Une attaque contre l’Iran constituera un crime contre la paix, un crime de guerre.  Ceux qui mèneront ces interventions militaires violeront les Principes de Nuremberg, les Conventions de Genève et les lois de la guerre terrestre. Une poursuite pour crimes de guerre est possible.

J’en appelle à la conscience des pilotes de l’aviation et de la marine étasuniennes, à la conscience du personnel militaire qui contrôle les missiles de croisières et les bombardiers et à la conscience de ceux qui planifient les missions des pilotes et des responsables de missiles.  Je leur demande de refuser des ordres d’attaquer l’Iran, qui seront illégaux selon moi.

Dans le cadre du nouveau Congrès, il devient finalement possible de tenir les gens responsables de leurs actions.  Alors que le refus de larguer des bombes pourrait initialement entraîner une punition et la fin de la carrière militaire d’une personne, il permettra à ceux qui refusent de sauver leur âme, leur conscience et empêchera qu’une nouvelle action criminelle soit commise au nom de notre pays par le gouvernement Bush.

Un rappel : Ceux qui sont nommés officiers font le serment de d’appuyer et de défendre la Constitution des États-Unis contre tous les ennemis, externes et internes. En aucun cas s’agit-il d’un serment fait à une personne ou à un parti politique en particulier.

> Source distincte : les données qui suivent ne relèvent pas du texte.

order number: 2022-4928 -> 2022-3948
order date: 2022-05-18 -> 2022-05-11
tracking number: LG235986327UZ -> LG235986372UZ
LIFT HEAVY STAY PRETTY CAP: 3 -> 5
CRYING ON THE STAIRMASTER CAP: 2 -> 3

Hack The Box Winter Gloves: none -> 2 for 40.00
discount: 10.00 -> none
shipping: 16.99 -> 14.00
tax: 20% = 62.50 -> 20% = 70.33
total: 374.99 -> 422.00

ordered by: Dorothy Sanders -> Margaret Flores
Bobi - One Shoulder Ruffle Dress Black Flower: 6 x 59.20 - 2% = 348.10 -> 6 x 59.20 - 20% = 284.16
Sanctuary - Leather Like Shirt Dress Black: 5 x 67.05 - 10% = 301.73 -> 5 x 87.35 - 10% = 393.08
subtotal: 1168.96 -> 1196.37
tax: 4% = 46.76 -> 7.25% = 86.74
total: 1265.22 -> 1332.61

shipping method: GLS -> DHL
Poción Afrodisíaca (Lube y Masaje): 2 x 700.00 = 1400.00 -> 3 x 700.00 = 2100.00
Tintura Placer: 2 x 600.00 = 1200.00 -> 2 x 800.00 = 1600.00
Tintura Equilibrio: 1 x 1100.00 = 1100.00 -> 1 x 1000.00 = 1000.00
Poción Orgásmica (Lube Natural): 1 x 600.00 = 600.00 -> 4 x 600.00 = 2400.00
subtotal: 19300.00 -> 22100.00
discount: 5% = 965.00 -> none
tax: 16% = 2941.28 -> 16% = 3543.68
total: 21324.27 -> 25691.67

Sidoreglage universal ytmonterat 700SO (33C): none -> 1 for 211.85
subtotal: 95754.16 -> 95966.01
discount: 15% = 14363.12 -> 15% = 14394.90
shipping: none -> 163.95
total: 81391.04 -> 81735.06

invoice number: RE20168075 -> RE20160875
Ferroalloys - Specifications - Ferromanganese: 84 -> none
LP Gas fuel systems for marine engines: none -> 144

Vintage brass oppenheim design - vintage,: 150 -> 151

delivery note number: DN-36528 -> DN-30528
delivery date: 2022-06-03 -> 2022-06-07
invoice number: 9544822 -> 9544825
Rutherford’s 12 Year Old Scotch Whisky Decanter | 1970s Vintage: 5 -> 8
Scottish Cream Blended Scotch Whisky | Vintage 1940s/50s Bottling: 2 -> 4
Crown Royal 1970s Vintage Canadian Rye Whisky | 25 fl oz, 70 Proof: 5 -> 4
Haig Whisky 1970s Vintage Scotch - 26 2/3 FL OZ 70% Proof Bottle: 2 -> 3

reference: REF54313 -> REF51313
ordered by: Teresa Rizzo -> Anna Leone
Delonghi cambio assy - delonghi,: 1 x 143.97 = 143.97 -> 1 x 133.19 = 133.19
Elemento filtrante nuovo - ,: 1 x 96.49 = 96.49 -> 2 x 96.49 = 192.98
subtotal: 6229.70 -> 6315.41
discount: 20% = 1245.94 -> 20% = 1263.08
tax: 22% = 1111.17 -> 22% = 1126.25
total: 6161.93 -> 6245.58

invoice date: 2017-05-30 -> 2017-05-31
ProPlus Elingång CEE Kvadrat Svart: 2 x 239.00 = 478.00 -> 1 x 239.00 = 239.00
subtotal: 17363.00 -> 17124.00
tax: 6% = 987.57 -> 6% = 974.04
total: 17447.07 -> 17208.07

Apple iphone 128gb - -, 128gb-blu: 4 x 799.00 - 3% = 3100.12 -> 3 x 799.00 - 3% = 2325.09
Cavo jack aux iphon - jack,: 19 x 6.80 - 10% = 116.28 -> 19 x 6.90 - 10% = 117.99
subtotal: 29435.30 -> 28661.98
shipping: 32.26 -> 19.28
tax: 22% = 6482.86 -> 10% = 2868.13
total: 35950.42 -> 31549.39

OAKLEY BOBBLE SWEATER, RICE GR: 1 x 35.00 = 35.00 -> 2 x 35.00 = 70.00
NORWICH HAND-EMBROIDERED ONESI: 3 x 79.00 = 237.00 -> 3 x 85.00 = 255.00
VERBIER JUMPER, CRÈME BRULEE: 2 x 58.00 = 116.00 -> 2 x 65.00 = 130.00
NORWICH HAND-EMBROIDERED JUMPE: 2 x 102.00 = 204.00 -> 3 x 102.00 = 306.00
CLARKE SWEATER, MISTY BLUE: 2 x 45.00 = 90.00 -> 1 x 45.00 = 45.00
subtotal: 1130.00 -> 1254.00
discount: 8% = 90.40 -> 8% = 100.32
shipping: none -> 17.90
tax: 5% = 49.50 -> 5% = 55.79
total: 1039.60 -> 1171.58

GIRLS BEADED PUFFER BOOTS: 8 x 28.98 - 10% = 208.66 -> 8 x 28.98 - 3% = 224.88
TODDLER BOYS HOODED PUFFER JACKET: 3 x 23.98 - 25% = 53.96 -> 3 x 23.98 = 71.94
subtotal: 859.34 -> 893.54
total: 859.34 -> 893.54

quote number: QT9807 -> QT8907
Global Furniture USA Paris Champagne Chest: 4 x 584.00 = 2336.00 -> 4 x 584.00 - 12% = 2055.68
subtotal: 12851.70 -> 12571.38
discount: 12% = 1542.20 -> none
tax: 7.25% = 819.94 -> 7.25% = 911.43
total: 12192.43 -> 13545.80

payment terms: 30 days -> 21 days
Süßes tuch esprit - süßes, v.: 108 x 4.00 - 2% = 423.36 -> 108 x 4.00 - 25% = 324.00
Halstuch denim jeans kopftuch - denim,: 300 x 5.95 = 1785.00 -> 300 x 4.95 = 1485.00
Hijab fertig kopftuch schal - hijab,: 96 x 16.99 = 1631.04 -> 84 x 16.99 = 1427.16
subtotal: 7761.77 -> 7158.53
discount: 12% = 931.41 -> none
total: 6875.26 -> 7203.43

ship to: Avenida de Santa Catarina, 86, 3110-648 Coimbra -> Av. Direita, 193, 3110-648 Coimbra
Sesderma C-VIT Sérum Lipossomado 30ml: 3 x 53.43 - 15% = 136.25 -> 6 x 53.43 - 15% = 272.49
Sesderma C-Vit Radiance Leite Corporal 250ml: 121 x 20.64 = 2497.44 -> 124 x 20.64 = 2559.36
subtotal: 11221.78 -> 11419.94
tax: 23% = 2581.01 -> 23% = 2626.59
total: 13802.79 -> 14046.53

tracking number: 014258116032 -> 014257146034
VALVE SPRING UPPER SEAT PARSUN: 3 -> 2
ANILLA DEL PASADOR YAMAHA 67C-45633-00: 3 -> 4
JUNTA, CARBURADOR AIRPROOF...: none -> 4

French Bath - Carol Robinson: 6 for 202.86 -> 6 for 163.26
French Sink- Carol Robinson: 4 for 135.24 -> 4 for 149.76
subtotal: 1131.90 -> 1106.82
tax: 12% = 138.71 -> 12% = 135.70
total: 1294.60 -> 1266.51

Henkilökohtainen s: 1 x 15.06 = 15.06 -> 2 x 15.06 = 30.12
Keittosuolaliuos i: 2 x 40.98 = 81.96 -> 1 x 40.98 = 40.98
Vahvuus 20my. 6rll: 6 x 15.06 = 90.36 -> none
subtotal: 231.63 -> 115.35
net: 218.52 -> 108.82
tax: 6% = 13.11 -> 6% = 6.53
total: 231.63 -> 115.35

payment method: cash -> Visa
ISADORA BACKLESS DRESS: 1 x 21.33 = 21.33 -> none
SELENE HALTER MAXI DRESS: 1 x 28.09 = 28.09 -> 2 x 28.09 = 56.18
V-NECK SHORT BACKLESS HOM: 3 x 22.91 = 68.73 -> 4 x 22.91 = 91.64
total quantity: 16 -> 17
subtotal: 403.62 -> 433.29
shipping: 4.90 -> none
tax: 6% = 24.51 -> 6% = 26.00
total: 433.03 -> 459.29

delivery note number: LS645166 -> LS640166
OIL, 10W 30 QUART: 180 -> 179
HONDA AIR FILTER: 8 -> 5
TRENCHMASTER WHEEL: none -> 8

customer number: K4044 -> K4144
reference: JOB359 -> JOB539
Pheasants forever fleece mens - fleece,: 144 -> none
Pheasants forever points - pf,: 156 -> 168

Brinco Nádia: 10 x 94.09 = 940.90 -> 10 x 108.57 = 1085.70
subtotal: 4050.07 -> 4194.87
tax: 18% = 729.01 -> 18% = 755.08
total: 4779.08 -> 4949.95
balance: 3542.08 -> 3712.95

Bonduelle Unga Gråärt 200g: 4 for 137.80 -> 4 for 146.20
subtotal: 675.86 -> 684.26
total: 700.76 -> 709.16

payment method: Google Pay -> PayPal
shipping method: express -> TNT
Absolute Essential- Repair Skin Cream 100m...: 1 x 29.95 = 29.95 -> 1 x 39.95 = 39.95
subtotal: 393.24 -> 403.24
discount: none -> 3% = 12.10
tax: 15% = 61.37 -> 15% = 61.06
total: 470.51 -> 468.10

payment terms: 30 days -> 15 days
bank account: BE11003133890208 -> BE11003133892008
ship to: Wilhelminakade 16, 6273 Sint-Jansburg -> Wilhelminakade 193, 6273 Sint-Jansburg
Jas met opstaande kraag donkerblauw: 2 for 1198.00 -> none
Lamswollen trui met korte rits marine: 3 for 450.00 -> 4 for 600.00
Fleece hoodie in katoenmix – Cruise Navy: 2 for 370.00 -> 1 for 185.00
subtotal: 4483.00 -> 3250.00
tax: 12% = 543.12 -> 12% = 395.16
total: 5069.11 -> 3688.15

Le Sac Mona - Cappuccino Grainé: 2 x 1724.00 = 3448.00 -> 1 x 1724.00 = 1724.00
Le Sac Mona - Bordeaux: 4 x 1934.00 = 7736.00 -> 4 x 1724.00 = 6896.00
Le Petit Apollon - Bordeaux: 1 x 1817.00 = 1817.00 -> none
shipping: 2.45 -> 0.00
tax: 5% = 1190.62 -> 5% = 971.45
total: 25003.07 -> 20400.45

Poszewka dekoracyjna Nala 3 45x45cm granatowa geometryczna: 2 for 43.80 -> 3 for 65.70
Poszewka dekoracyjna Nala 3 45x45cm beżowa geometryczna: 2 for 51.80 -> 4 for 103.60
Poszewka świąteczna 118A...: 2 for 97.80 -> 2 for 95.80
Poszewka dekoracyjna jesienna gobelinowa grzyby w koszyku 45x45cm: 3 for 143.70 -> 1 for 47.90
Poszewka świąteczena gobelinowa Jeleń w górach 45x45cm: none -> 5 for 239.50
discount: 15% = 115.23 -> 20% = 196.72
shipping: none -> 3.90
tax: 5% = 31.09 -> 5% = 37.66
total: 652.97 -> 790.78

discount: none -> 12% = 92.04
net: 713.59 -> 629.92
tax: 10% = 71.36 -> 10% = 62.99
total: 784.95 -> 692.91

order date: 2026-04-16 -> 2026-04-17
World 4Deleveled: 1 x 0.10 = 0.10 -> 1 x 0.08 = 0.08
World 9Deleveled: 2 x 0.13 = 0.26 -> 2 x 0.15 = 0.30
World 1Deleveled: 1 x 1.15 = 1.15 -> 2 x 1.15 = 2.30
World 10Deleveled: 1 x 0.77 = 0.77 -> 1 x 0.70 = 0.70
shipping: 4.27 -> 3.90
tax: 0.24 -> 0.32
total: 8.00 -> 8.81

* Ann Wright a pris sa retraite de l’armée de réserve des États-Unis, en tant que colonel, après 29 ans.  Madame Wright a servi dans les pays suivants : Grenade, Panama, Grèce, Pays-Bas, Somalie, Ouzbékistan, Kyrgystan, Sierra Leone, Micronésie et Mongolie.  Elle a fait partie de la petite équipe qui a réouvert l’ambassade des États-Unis à Kaboul, Afghanistan, en décembre 2001.  En mars 2003, elle a démissionné du corps diplomatique des États-Unis en raison de son opposition à la guerre contre l’Irak.